Quelques thèmes de réflexion
Robinson, seul sur son île déserte,
organise sa vie sur l'île.
Pourquoi a-t-il besoin d'une horloge et
d'un calendrier ? Ne pourrait-il pas, en principe, s'en passer ?
Mise en situation
Vivre une journée sans montre et sans horloge.

Michel Tournier
Vendredi ou la vie sauvage, (1971),
Gallimard, 1977, pp. 35-36.
Il remarqua plus tard que le soleil n'était visible de l'intérieur de la villa qu'à certaines heures du jour et qu'il serait plus pratique pour savoir l'heure de fabriquer une sorte d'horloge qui fonctionnerait jour et nuit à l'intérieur de la maison.
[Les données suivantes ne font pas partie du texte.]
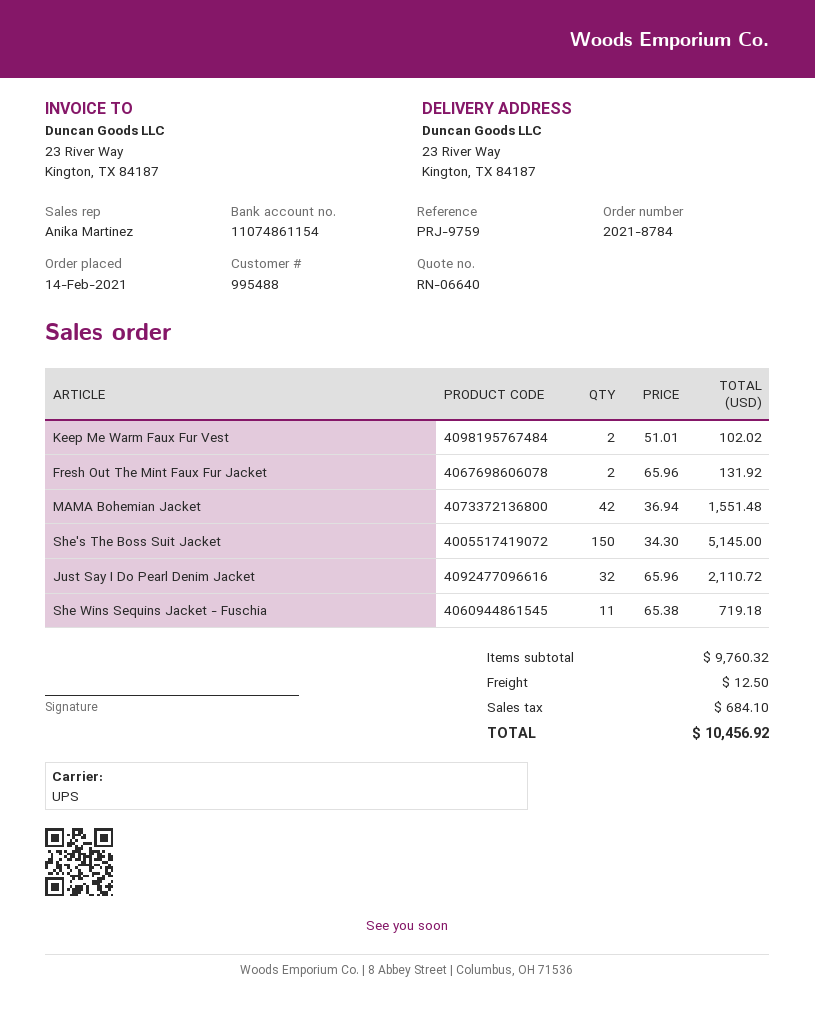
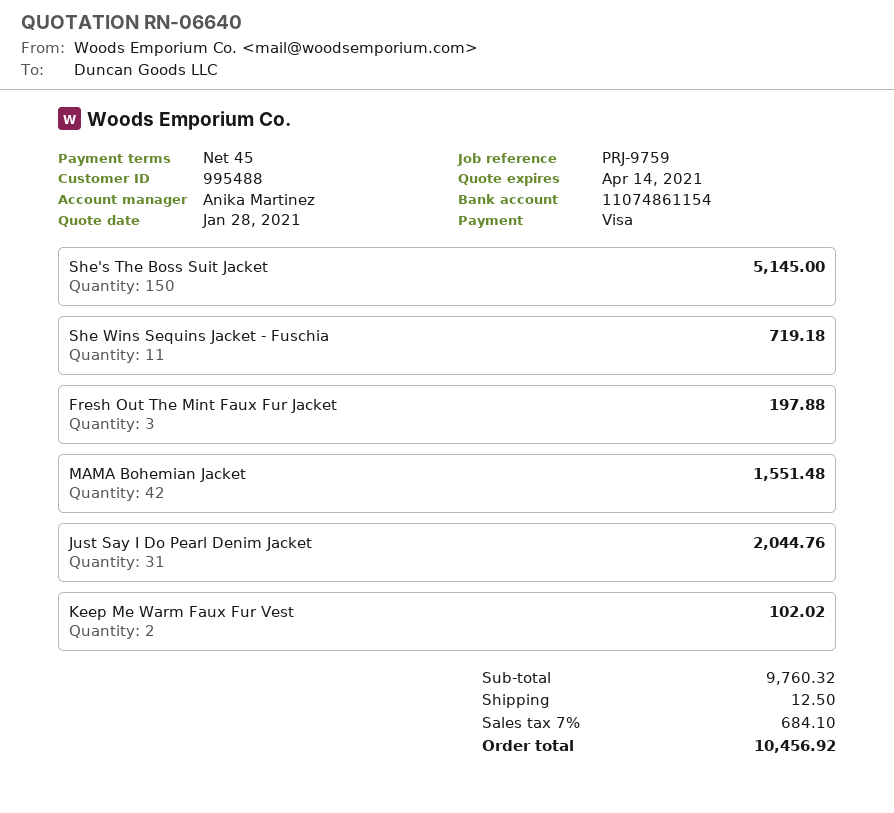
Fresh Out The Mint Faux Fur Jacket: 2 for 131.92 -> 3 for 197.88
Just Say I Do Pearl Denim Jacket: 32 for 2110.72 -> 31 for 2044.76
Après quelques tâtonnements, il confectionna une sorte de clepsydre, c'est-à-dire une horloge à eau, comme on en avait autrefois. C'était simplement une bonbonne de verre transparent dont il avait percé le fond d'un tout petit trou par où l'eau fuyait goutte à goutte dans un bac de cuivre posé sur le sol. La bonbonne mettait vingt-quatre heures à se vider dans le bac, et Robinson avait strié ses flancs de vingt-quatre cercles parallèles marqués chacun d'un chiffre. Ainsi le niveau du liquide donnait l'heure à tout moment. Il lui fallait aussi un calendrier qui lui donnât le jour de la semaine, le mois de l'année et le nombre des année passées. Il ne savait absolument pas depuis combien de temps il se trouvait sur l'île. Un an, deux ans, plus peut-être ? Il décida de repartir à zéro. Il dressa devant sa maison un mât-calendrier. C'était un tronc écorcé sur lequel il faisait chaque jour une petite encoche, chaque mois une encoche plus profonde, et le douzième mois, il marquait d'un grand 1 la première année de son calendrier local.